> [Task item]: Each line of data below is to be returned exactly, leaving out any picture.

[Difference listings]
=== Begin Enclosure ===

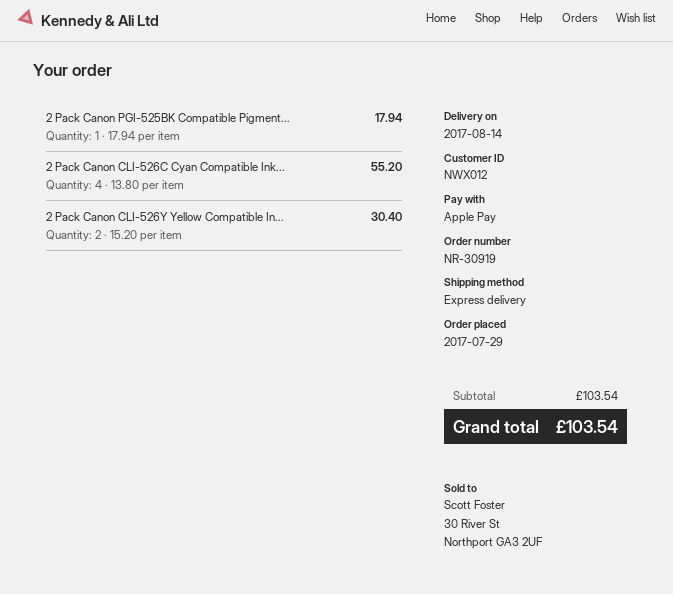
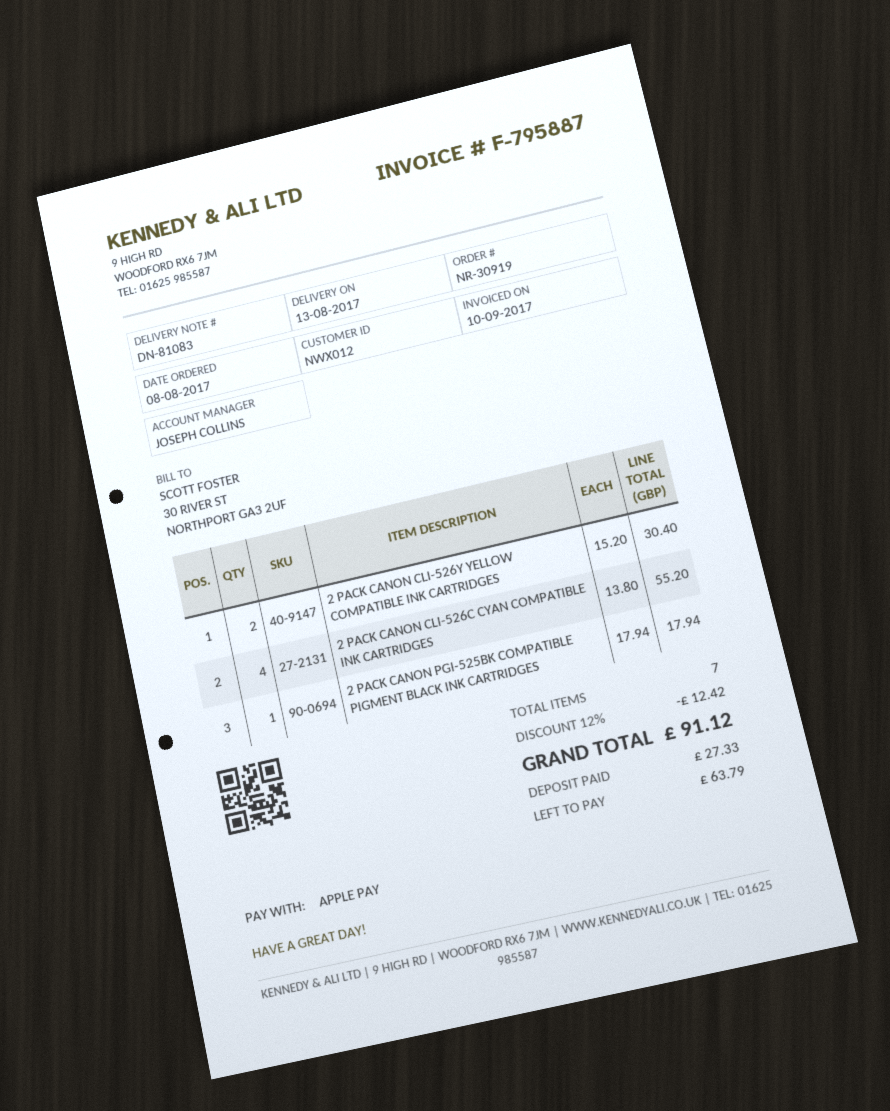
order date: 2017-07-29 -> 2017-08-08
delivery date: 2017-08-14 -> 2017-08-13
discount: none -> 12% = 12.42
total: 103.54 -> 91.12

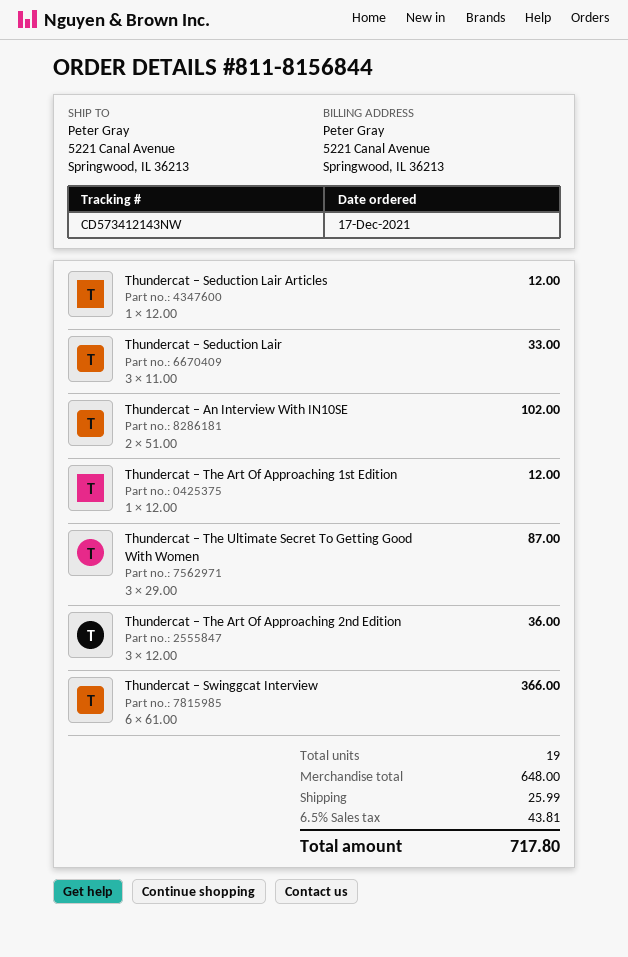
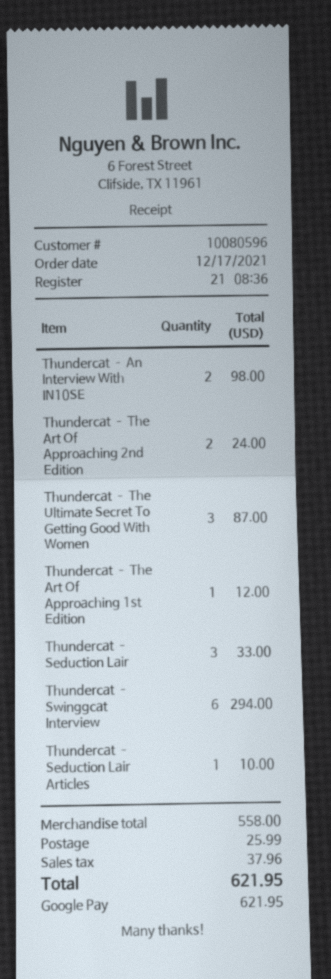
Thundercat – Seduction Lair Articles: 1 for 12.00 -> 1 for 10.00
Thundercat – An Interview With IN10SE: 2 for 102.00 -> 2 for 98.00
Thundercat – The Art Of Approaching 2nd Edition: 3 for 36.00 -> 2 for 24.00
Thundercat – Swinggcat Interview: 6 for 366.00 -> 6 for 294.00
subtotal: 648.00 -> 558.00
tax: 43.81 -> 37.96
total: 717.80 -> 621.95

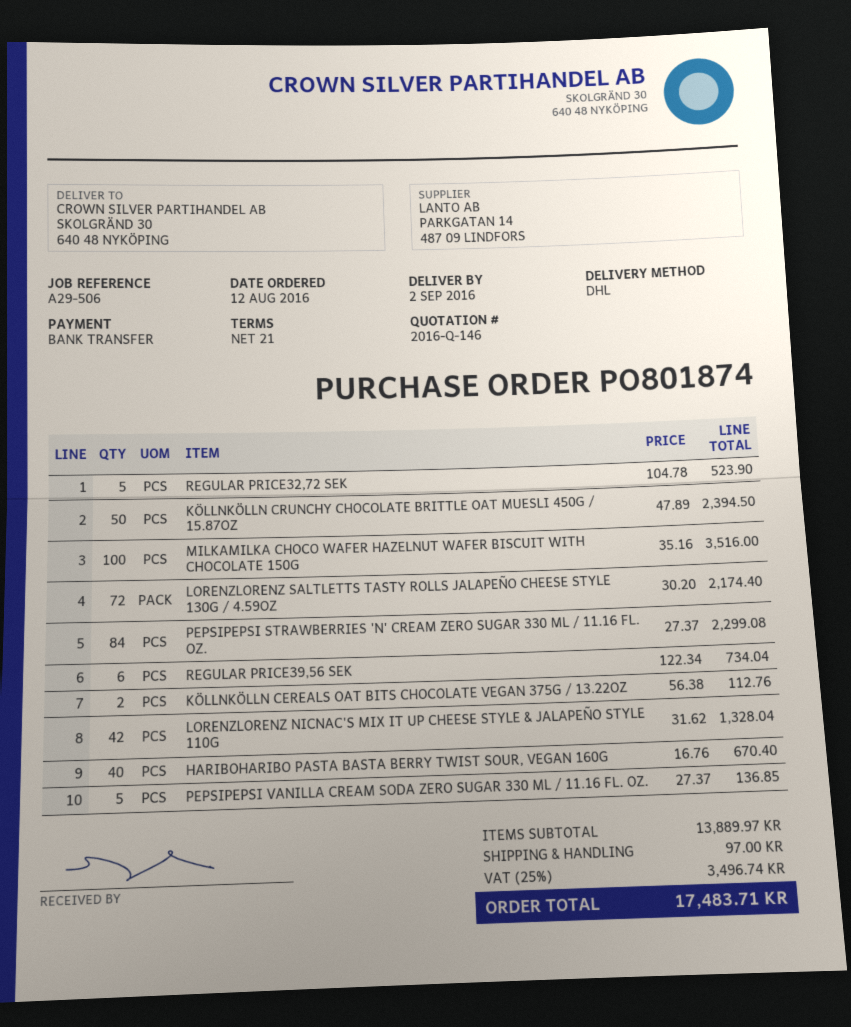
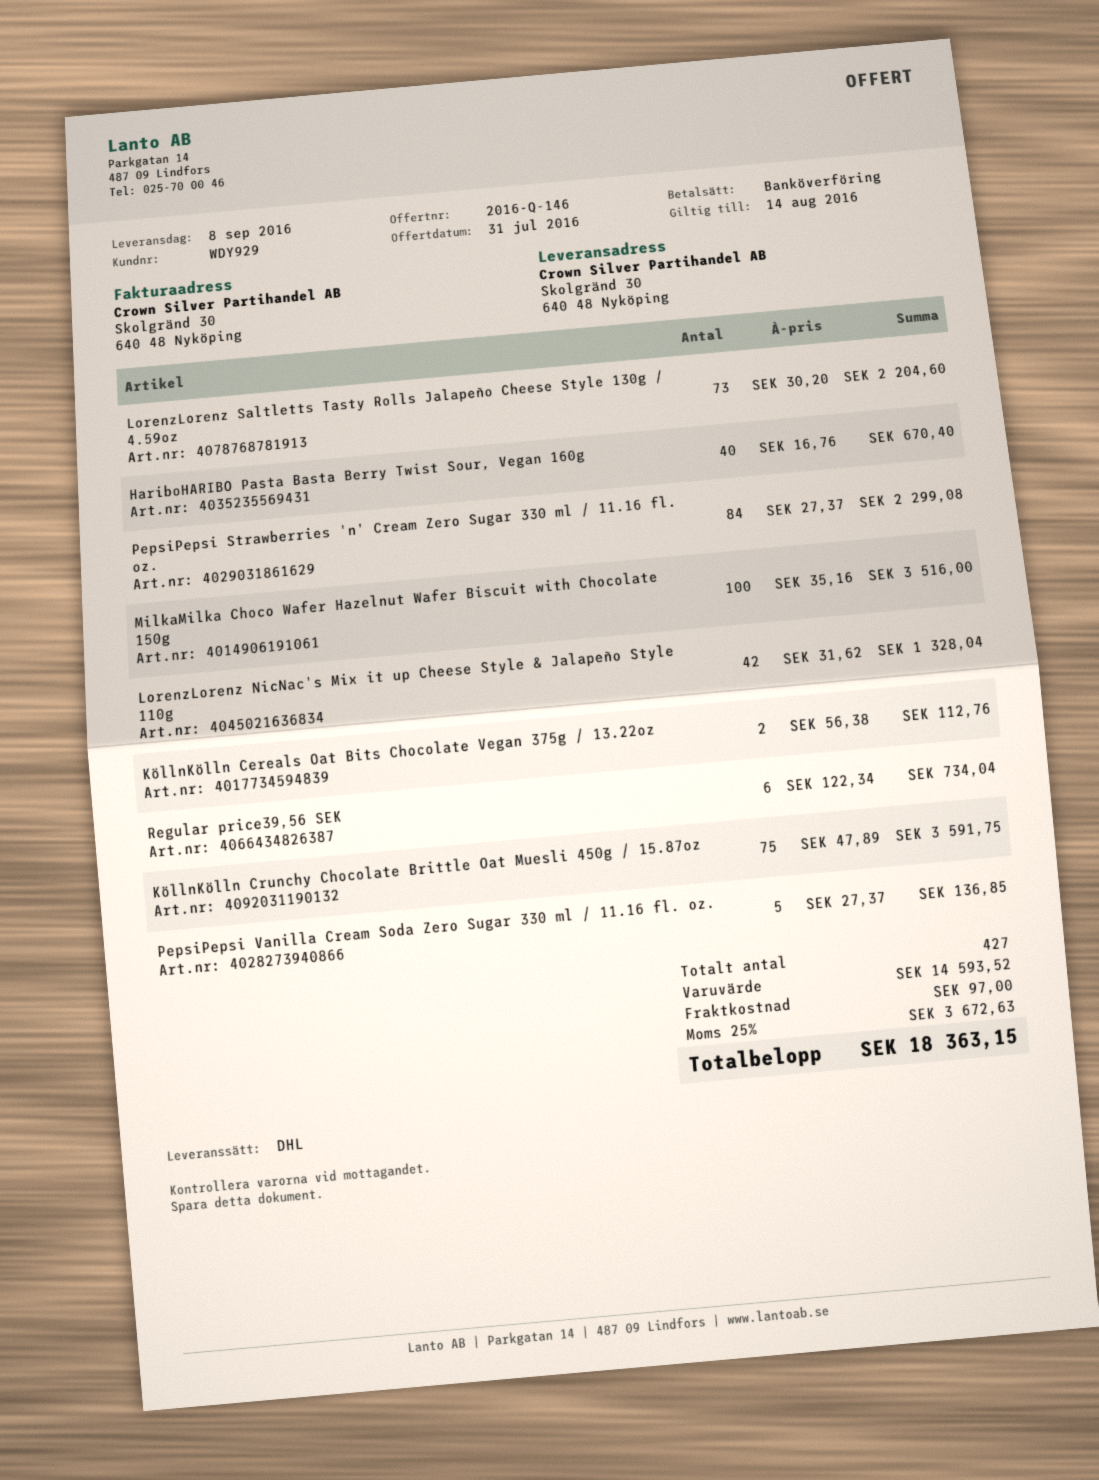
delivery date: 2016-09-02 -> 2016-09-08
REGULAR PRICE32,72 SEK: 5 x 104.78 = 523.90 -> none
KÖLLNKÖLLN CRUNCHY CHOCOLATE BRITTLE OAT MUESLI 450G / 15.87OZ: 50 x 47.89 = 2394.50 -> 75 x 47.89 = 3591.75
LORENZLORENZ SALTLETTS TASTY ROLLS JALAPEÑO CHEESE STYLE 130G / 4.59OZ: 72 x 30.20 = 2174.40 -> 73 x 30.20 = 2204.60
subtotal: 13889.97 -> 14593.52
tax: 25% = 3496.74 -> 25% = 3672.63
total: 17483.71 -> 18363.15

=== End Enclosure ===

> [Solution]:
order date: 2017-07-29 -> 2017-08-08
delivery date: 2017-08-14 -> 2017-08-13
discount: none -> 12% = 12.42
total: 103.54 -> 91.12

Thundercat – Seduction Lair Articles: 1 for 12.00 -> 1 for 10.00
Thundercat – An Interview With IN10SE: 2 for 102.00 -> 2 for 98.00
Thundercat – The Art Of Approaching 2nd Edition: 3 for 36.00 -> 2 for 24.00
Thundercat – Swinggcat Interview: 6 for 366.00 -> 6 for 294.00
subtotal: 648.00 -> 558.00
tax: 43.81 -> 37.96
total: 717.80 -> 621.95

delivery date: 2016-09-02 -> 2016-09-08
REGULAR PRICE32,72 SEK: 5 x 104.78 = 523.90 -> none
KÖLLNKÖLLN CRUNCHY CHOCOLATE BRITTLE OAT MUESLI 450G / 15.87OZ: 50 x 47.89 = 2394.50 -> 75 x 47.89 = 3591.75
LORENZLORENZ SALTLETTS TASTY ROLLS JALAPEÑO CHEESE STYLE 130G / 4.59OZ: 72 x 30.20 = 2174.40 -> 73 x 30.20 = 2204.60
subtotal: 13889.97 -> 14593.52
tax: 25% = 3496.74 -> 25% = 3672.63
total: 17483.71 -> 18363.15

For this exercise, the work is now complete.